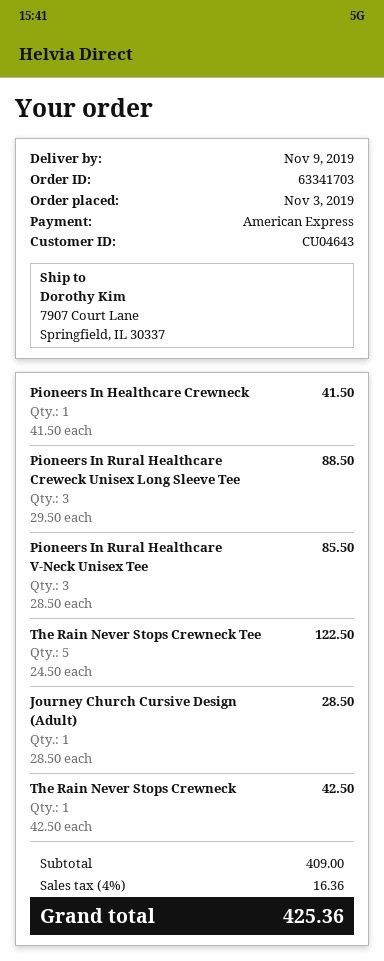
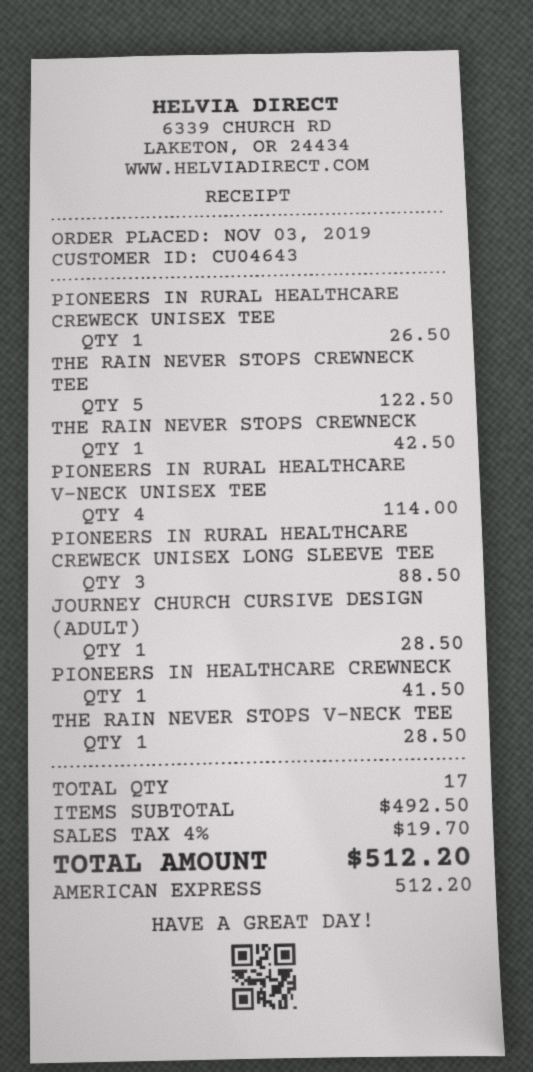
Pioneers In Rural Healthcare V-Neck Unisex Tee: 3 for 85.50 -> 4 for 114.00
PIONEERS IN RURAL HEALTHCARE CREWECK UNISEX TEE: none -> 1 for 26.50
THE RAIN NEVER STOPS V-NECK TEE: none -> 1 for 28.50
subtotal: 409.00 -> 492.50
tax: 4% = 16.36 -> 4% = 19.70
total: 425.36 -> 512.20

_ _ _

Please report how many lines of the entries above contain the string "none". Reply with only the number.

2